Tuesday, January 10, 2017

   Wheat prices are getting in the range to keep loan wheat in the market. Now is probably the time to start selling some wheat. For new crop wheat: with break-even prices in the $4.50 range, now is probably not a good time to forward contract, especially with a minus $1 basis. At harvest, new crop wheat may be eligible for the $3.15 loan. The new crop forward contract price is around $3.60.

Kim's Soap Box: Is there a way to "beat the system?"

   Date updated: Friday, April 10, 2009 (archives)

   There just has to be a way to know when to sell wheat and when to store it. In reviewing some old files, I found a one-page guide on how to determine which marketing strategy to use at harvest. The strategies included sell cash, hedge, store, and option strategies. The signals were if the basis and/or the KCBT Dec futures price were above or below normal.

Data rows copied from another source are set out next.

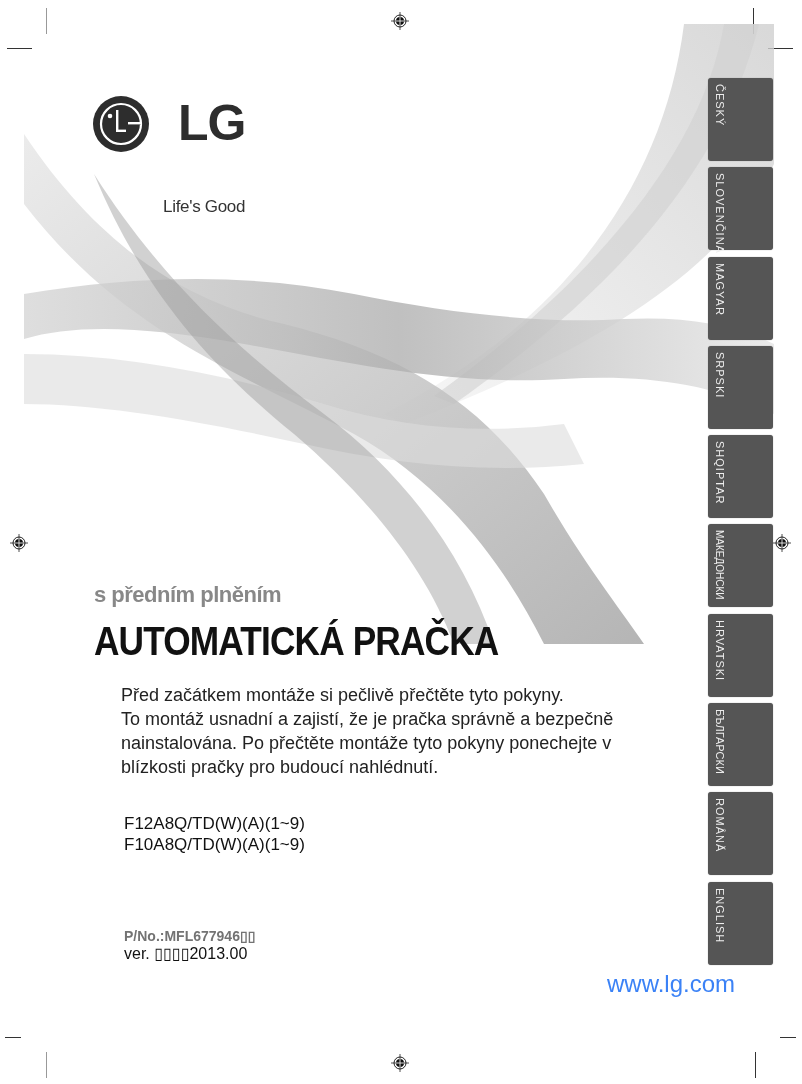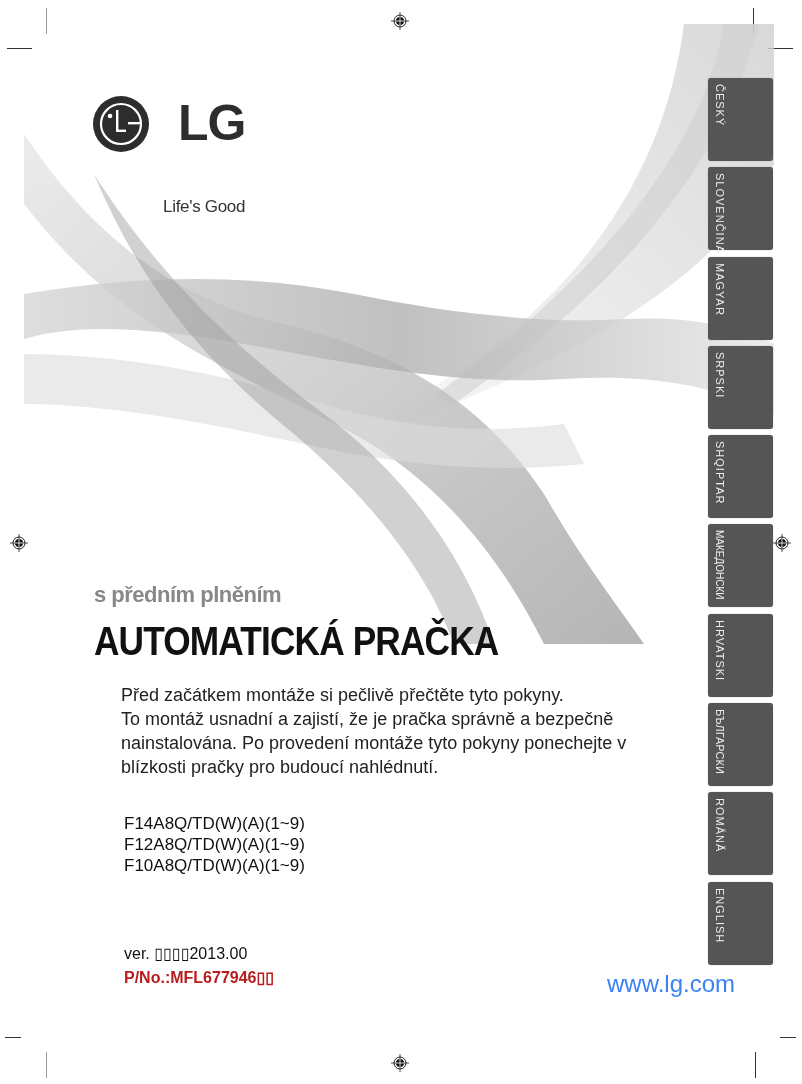--- a/index.html
+++ b/index.html
@@ -150,7 +150,7 @@
 <div class="intro">
   <div>Před začátkem montáže si pečlivě přečtěte tyto pokyny.</div>
   <div>To montáž usnadní a zajistí, že je pračka správně a bezpečně</div>
-  <div>nainstalována. Po provedení montáže tyto pokyny ponechejte v</div>
+  <div>nainstalována. Po přečtěte montáže tyto pokyny ponechejte v</div>
   <div>blízkosti pračky pro budoucí nahlédnutí.</div>
 </div>
 

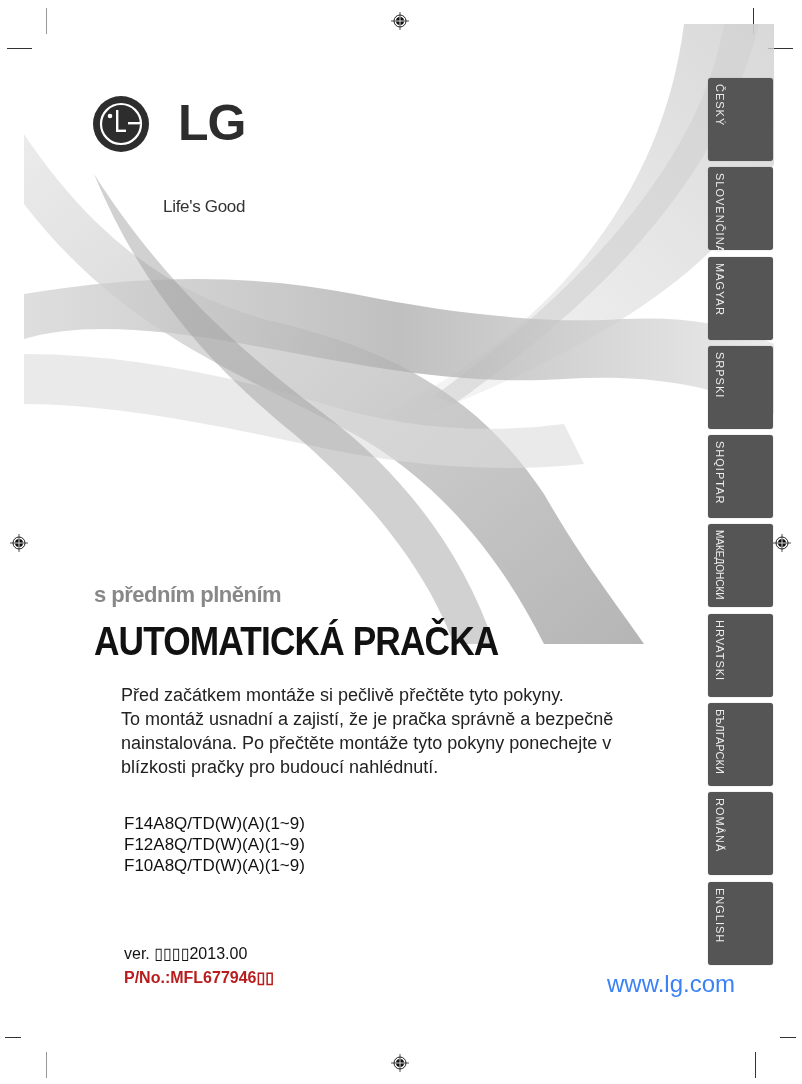--- a/index.html
+++ b/index.html
@@ -155,7 +155,6 @@
 </div>
 
 <div class="models">
-  <div>F14A8Q/TD(W)(A)(1~9)</div>
   <div>F12A8Q/TD(W)(A)(1~9)</div>
   <div>F10A8Q/TD(W)(A)(1~9)</div>
 </div>

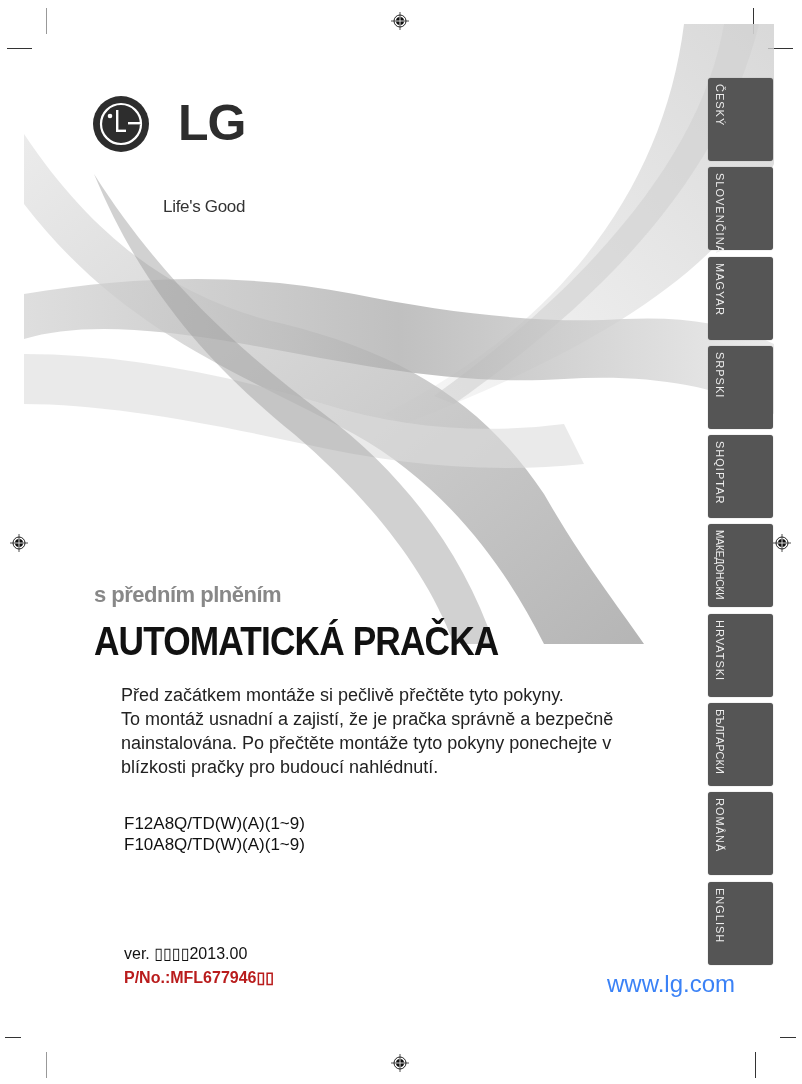--- a/index.html
+++ b/index.html
@@ -19,7 +19,7 @@
   .intro { position:absolute; left:93px; top:683px; width:560px; font-size:18px; line-height:24px; color:#222; }
   .intro div { white-space:nowrap;margin-left:28px; }
   .models { position:absolute; left:124px; top:813px; font-size:17px; line-height:21px; color:#111; }
-  .pno { position:absolute; left:124px; top:968px; font-size:16px; font-weight:bold; color:#b91c1c; }
+  .pno { position:absolute; left:124px; top:928px; font-size:14px; font-weight:bold; color:#737373; }
   .ver { position:absolute; left:124px; top:944px; font-size:16px; color:#111; }
   .web { position:absolute; left:607px; top:970px; font-size:24px; color:#3b82f6; }
 </style>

I collected cash prices, basis and futures prices from 1970 to present and evaluated the signals. The result was that the basis is a relatively good indicator if a storage hedge will work. The futures price was useless as a signal.

   The research is not complete, but my expected conclusion has been published by Carl Zulauf (Ohio State University) and Scott Irwin (University of Illinois), "With few exceptions, the field crop producers who survive will be those who have the lowest cost of production because efforts to improve revenue through better marketing of the commodity produced will meet with limited success over time."..."A good marketing program starts with a good program for managing and controlling the cost of production."